Saeko didn't hesitate. She opened the sunroof, her blade in hand. "Watch the road, Aron. I'll handle the guest."

She climbed halfway out, her body braced against the wind. The 'Stage 2' creature roared, a sound that was far too human to be comfortable, and lunged at her. Saeko danced back, her blade flickering in a deadly pattern. She sliced through its reaching fingers, then drove the steel through its jaw.

The creature fell from the roof, disappearing under the wheels of the SUV.

Saeko dropped back into her seat, her hair a mess, a wild grin on her face. "That was... different."

"Raphael wasn't kidding," Aron muttered, his heart racing. "They're evolving.
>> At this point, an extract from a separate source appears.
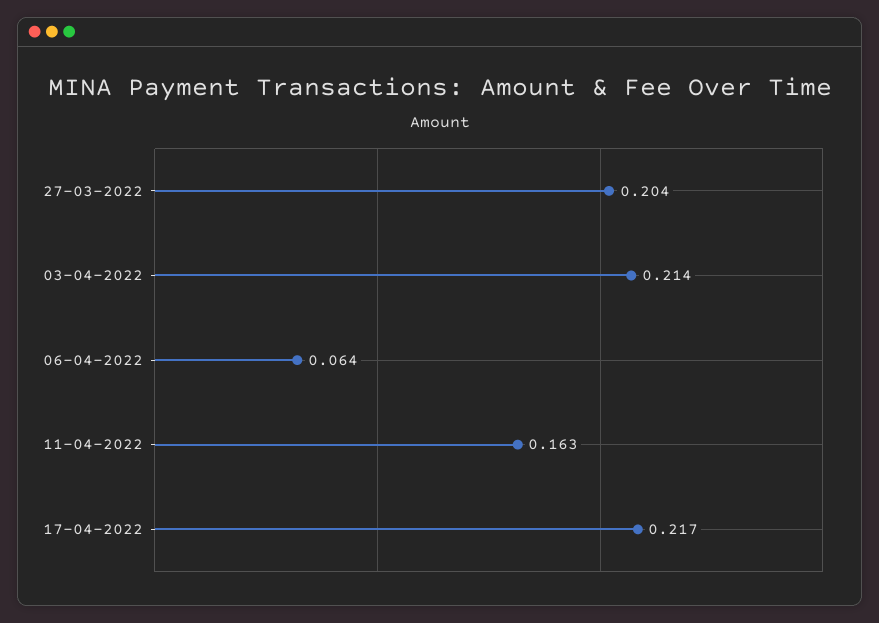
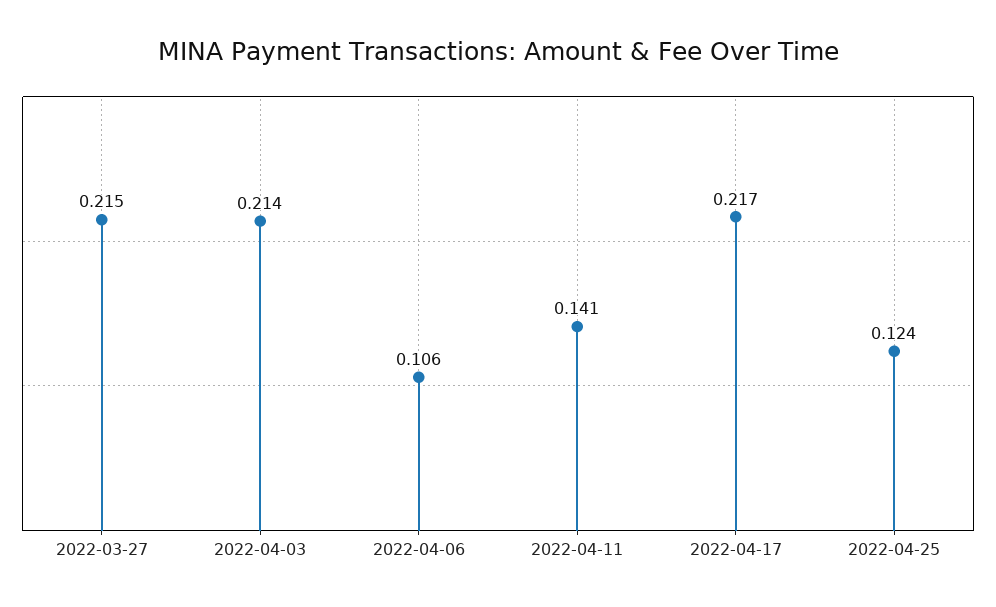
27-03-2022: 0.204 -> 0.215
06-04-2022: 0.064 -> 0.106
11-04-2022: 0.163 -> 0.141
2022-04-25: none -> 0.124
And they're getting fast."

They broke through the final line of the horde and raced back toward the industrial district. As the Aegis gates appeared in the distance, Aron felt a cold realization settle in his gut.

The six months of preparation had given him a fortress and a team. But the world wasn't just ending—it was changing into something he hadn't fully accounted for.

As the Goliath-2 rolled into the garage and the doors sealed shut, Aron stepped out and looked at his hands. They were shaking. Not from fear, but from the realization of the scale of the task ahead.

"Sato!" Aron barked as the engineer ran toward them. "Take these chemicals to Shizuka immediately. Tell her we need the combat stims ready by morning."

"Yes, sir! But... what happened to the roof of the vehicle?"

Aron looked at the deep gouges in the armored steel.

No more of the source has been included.